When only six inches or so of water were left, Peter and I started netting out the fish — three shubunkin, three golden orfe. One by one they made the crossing with only brief distress and without further difficulty. This still left us with the little Mystery Fish to get out of there. (I’ve got to try to take a picture of him and put it up here with a “Do you know this fish?” caption. He appears to be a bottom-feeder of some kind; he’s small, of a grey-and-white gravelly color, and hard to see. Peter finally got him out of there during the evening, by flashlight, when he was too confused to get away.)

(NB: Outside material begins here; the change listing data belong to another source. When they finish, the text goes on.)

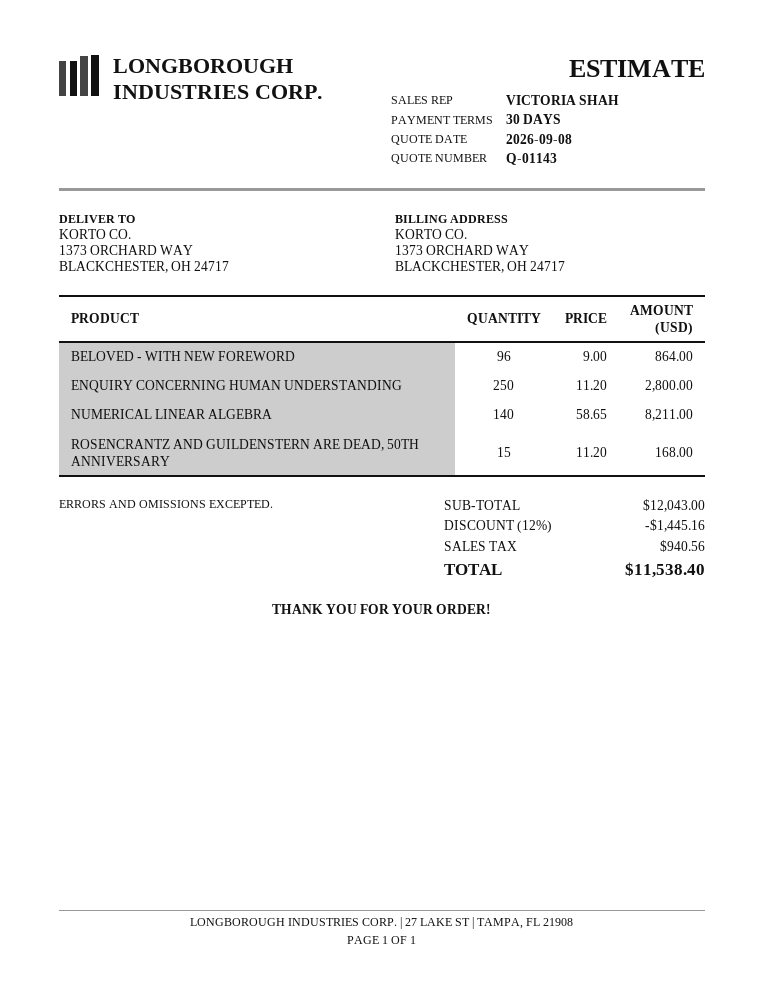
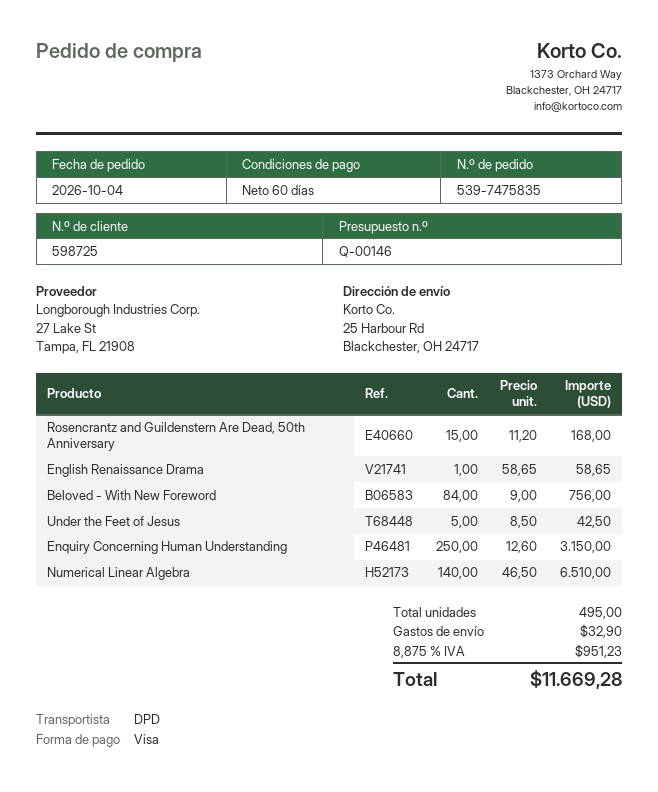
quote number: Q-01143 -> Q-00146
payment terms: 30 days -> 60 days
ship to: 1373 ORCHARD WAY, BLACKCHESTER, OH 24717 -> 25 Harbour Rd, Blackchester, OH 24717
BELOVED - WITH NEW FOREWORD: 96 x 9.00 = 864.00 -> 84 x 9.00 = 756.00
ENQUIRY CONCERNING HUMAN UNDERSTANDING: 250 x 11.20 = 2800.00 -> 250 x 12.60 = 3150.00
NUMERICAL LINEAR ALGEBRA: 140 x 58.65 = 8211.00 -> 140 x 46.50 = 6510.00
English Renaissance Drama: none -> 1 x 58.65 = 58.65
Under the Feet of Jesus: none -> 5 x 8.50 = 42.50
discount: 12% = 1445.16 -> none
shipping: none -> 32.90
tax: 940.56 -> 951.23
total: 11538.40 -> 11669.28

The afternoon’s entertainment was completed by Beemer falling into the half-drained pond. Once the water had gone down beyond the “shelf” I’d built in to hold the water plants, she couldn’t resist getting down on that to dab at the water and at some of the leaves which had fallen into it from the nearby hedging. In a careless moment, she slipped on some pondweed. She fell in. She instantly rocketed back up onto the shelf, down off the old pond, over to the house, and sat there dripping and shaking water off her and being thoroughly astonished and completely pissed off. Peter nearly herniated himself laughing. The look Beemer gave him simply cannot be described….though I can make a stab at paraphrasing it: “I’m wet! I’ve never been this wet! And you were there! And you’re laughing at me, you SOB! — So this is all your fault somehow!”

…She’s dry now. Everyone’s had their dinner. Everyone’s asleep. But I don’t think she’s going to forgive Peter for a while.